[Dataset excerpts]
------
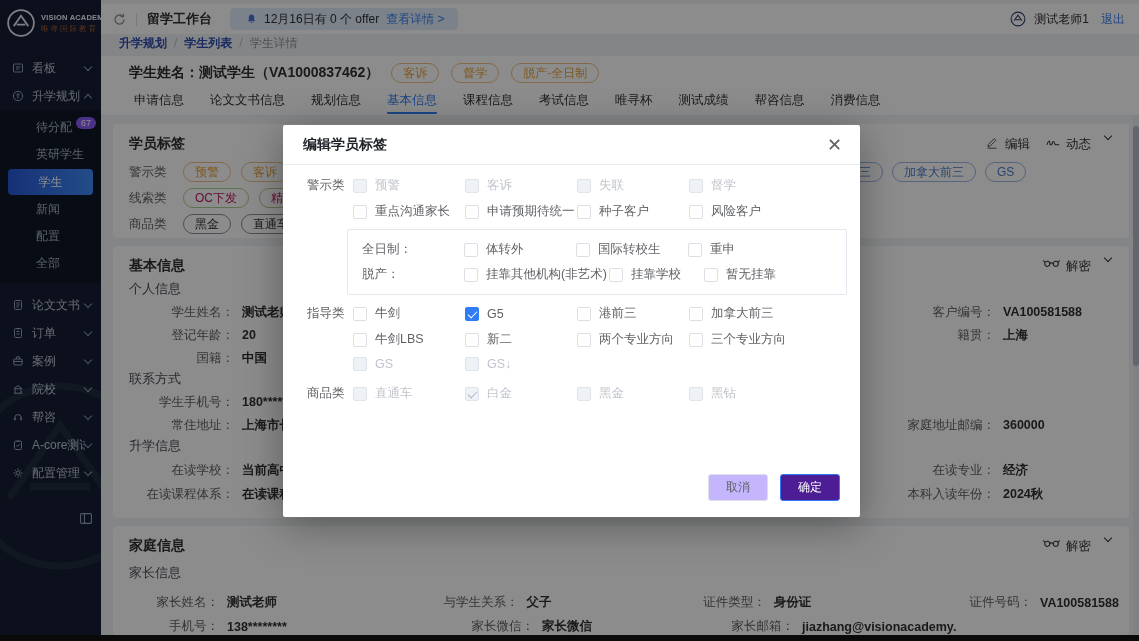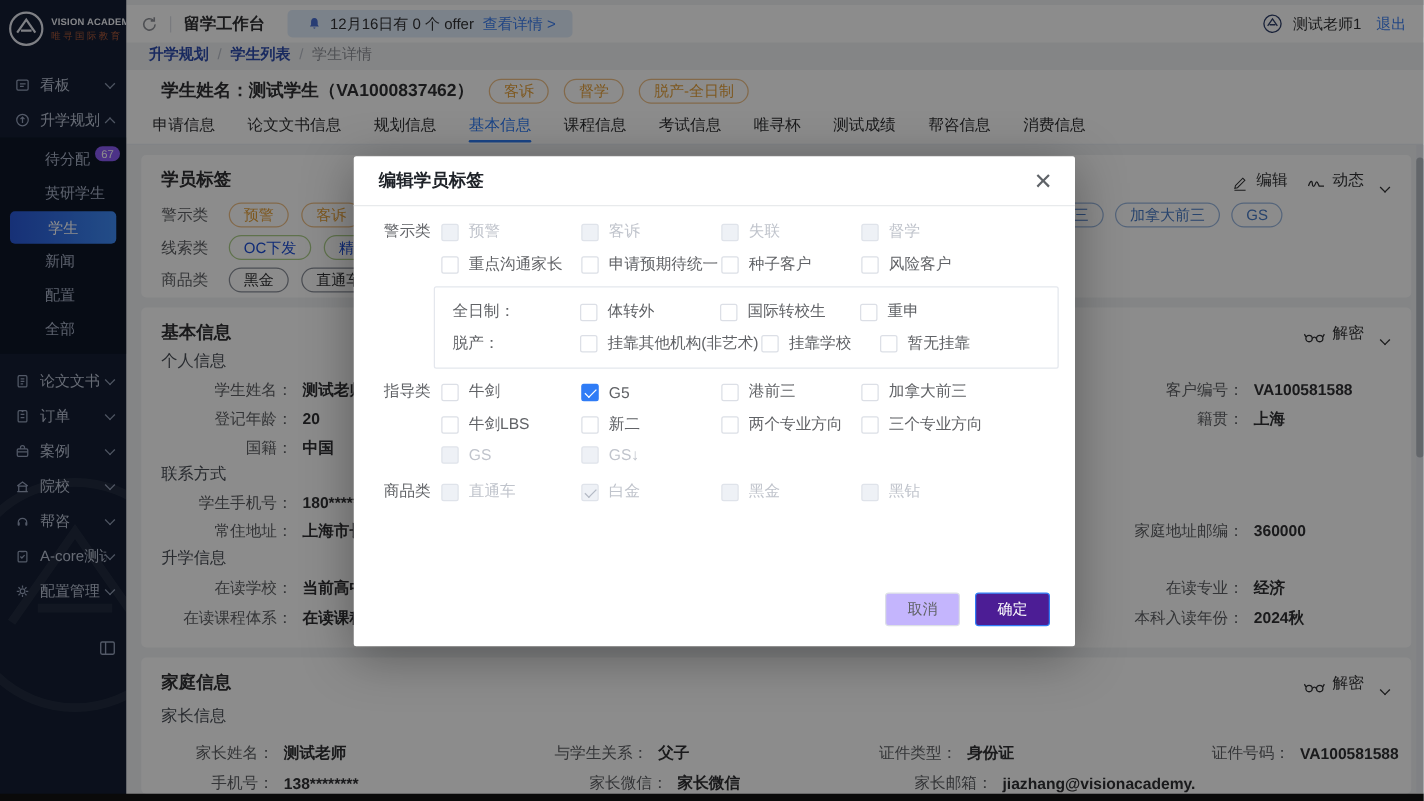"申请信息" .tabs { padding-left: 8px -> 20px }
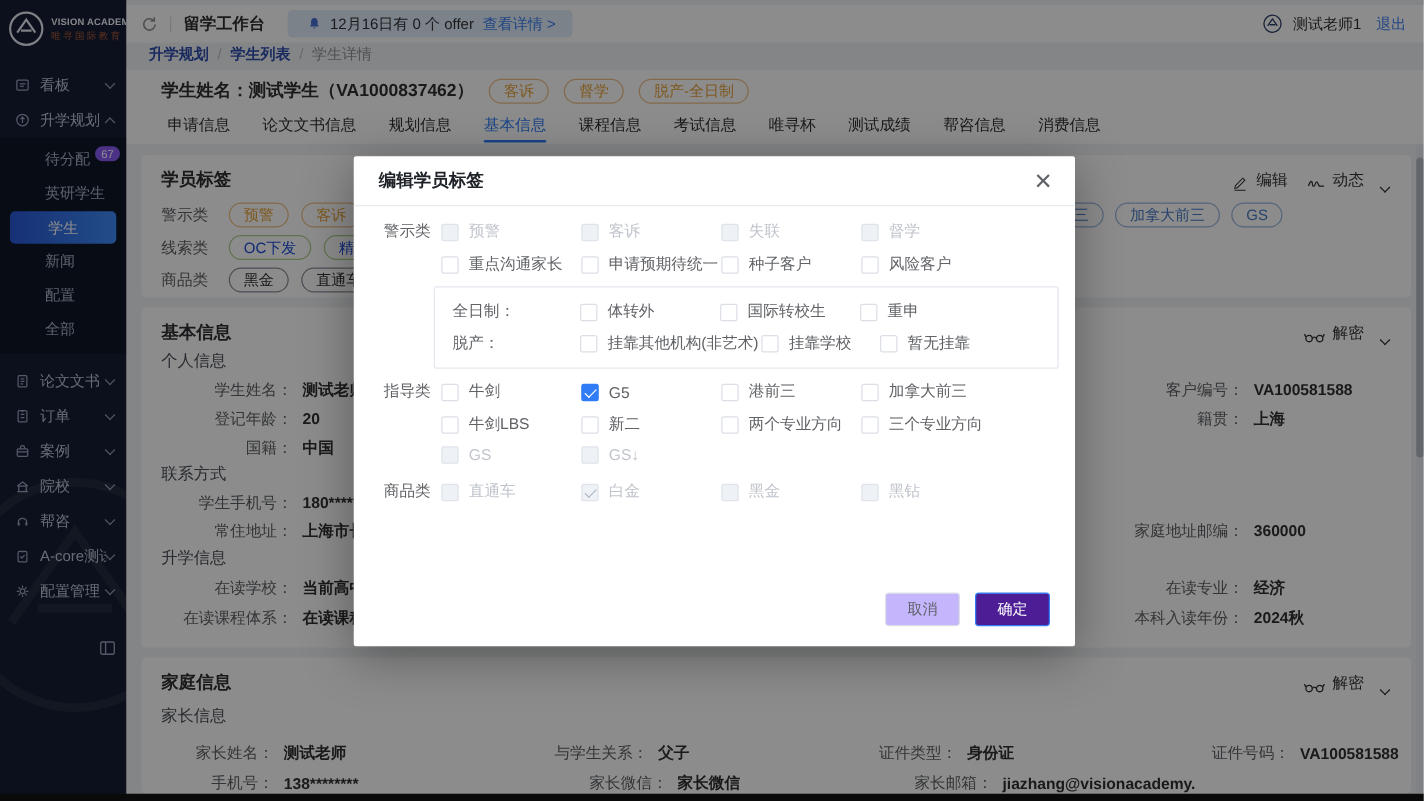"编辑" .card-actions { align-items: flex-end -> flex-start }
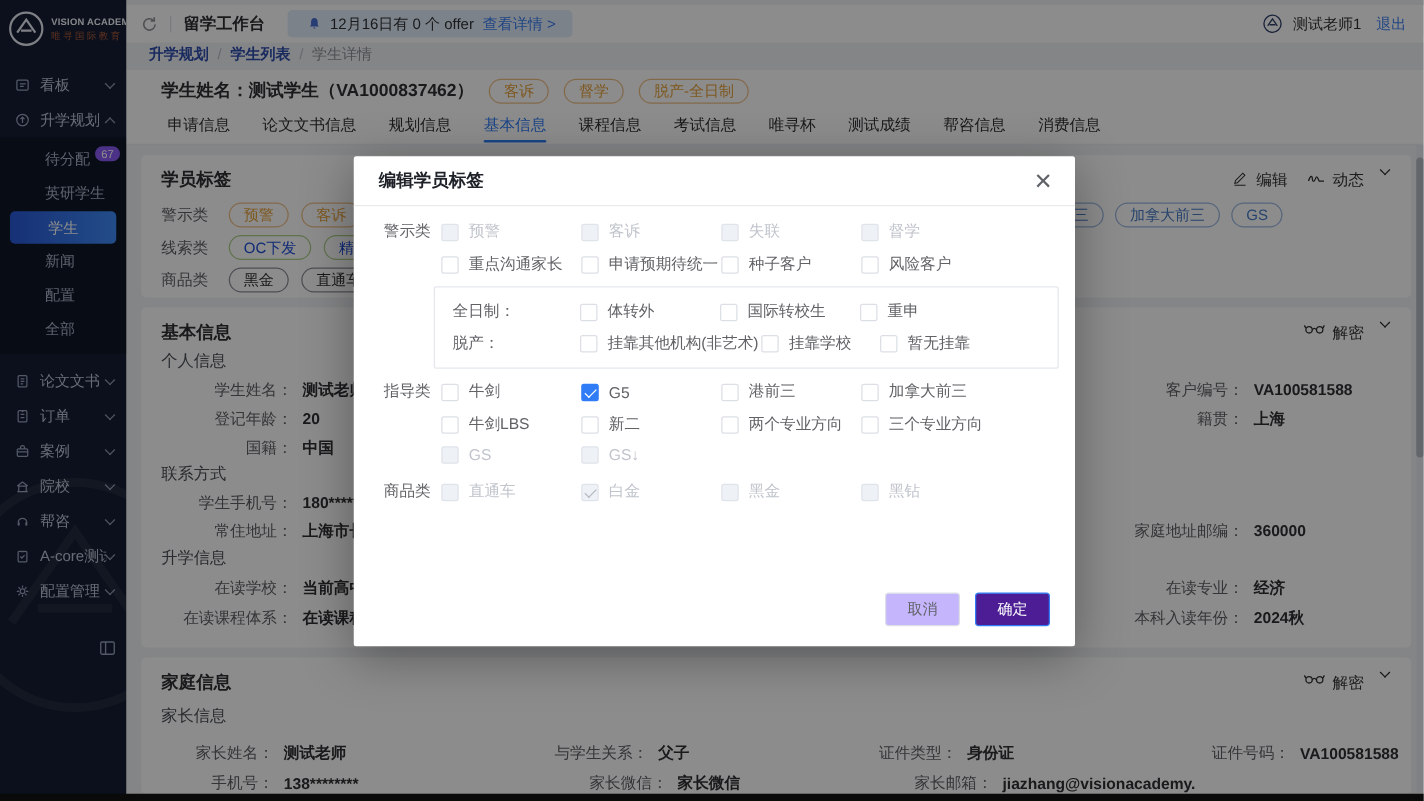"OC下发" .pill.green { color: #1d4ed8 -> #be185d }
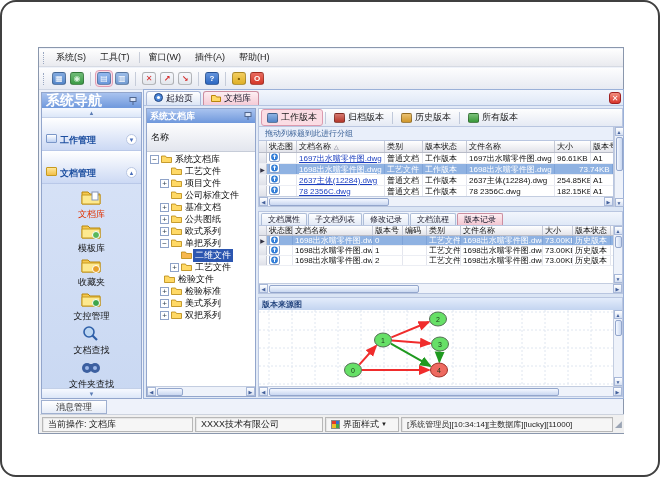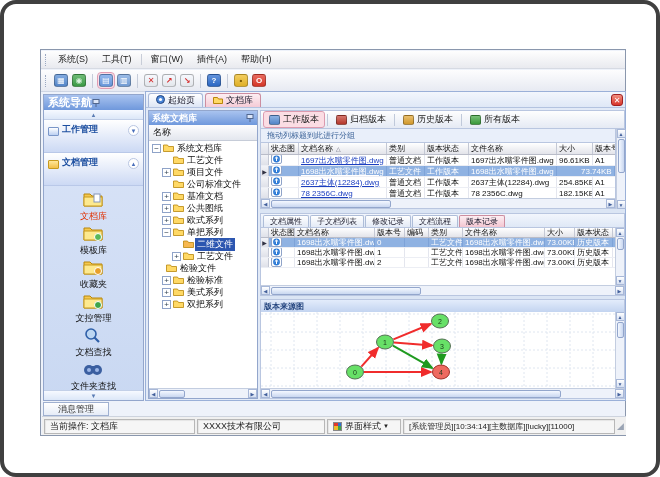"系统(S)" .stage { border: 4px solid #404040 -> 2px solid #404040 }
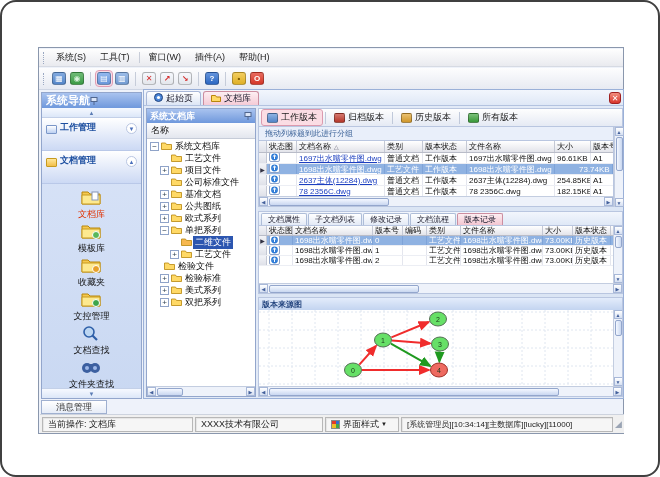"系统导航" .sb-header { font-size: 11px -> 14px; justify-content: flex-start -> space-between }
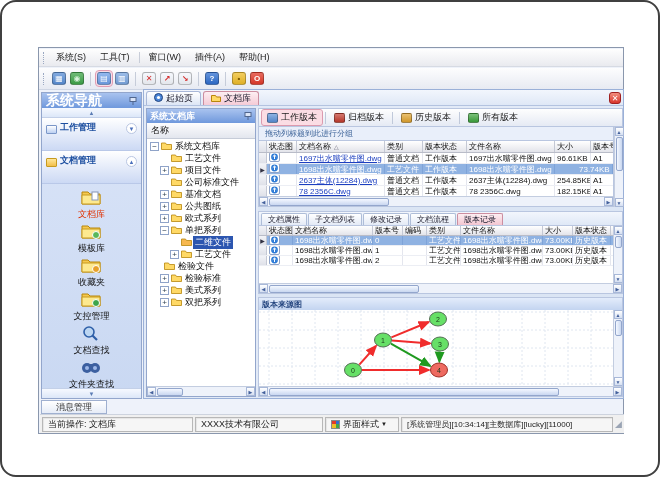"工作管理" .sb-group { align-items: flex-end -> flex-start }
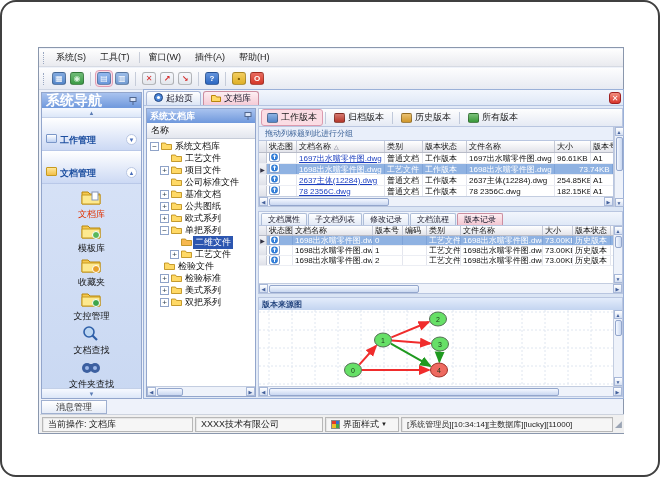"名称" .tree-colhead { height: 16px -> 29px }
------
Write out the records word for word. Pictures stay out.

"申请信息" .tabs { padding-left: 8px -> 20px }
"编辑" .card-actions { align-items: flex-end -> flex-start }
"OC下发" .pill.green { color: #1d4ed8 -> #be185d }
"系统(S)" .stage { border: 4px solid #404040 -> 2px solid #404040 }
"系统导航" .sb-header { font-size: 11px -> 14px; justify-content: flex-start -> space-between }
"工作管理" .sb-group { align-items: flex-end -> flex-start }
"名称" .tree-colhead { height: 16px -> 29px }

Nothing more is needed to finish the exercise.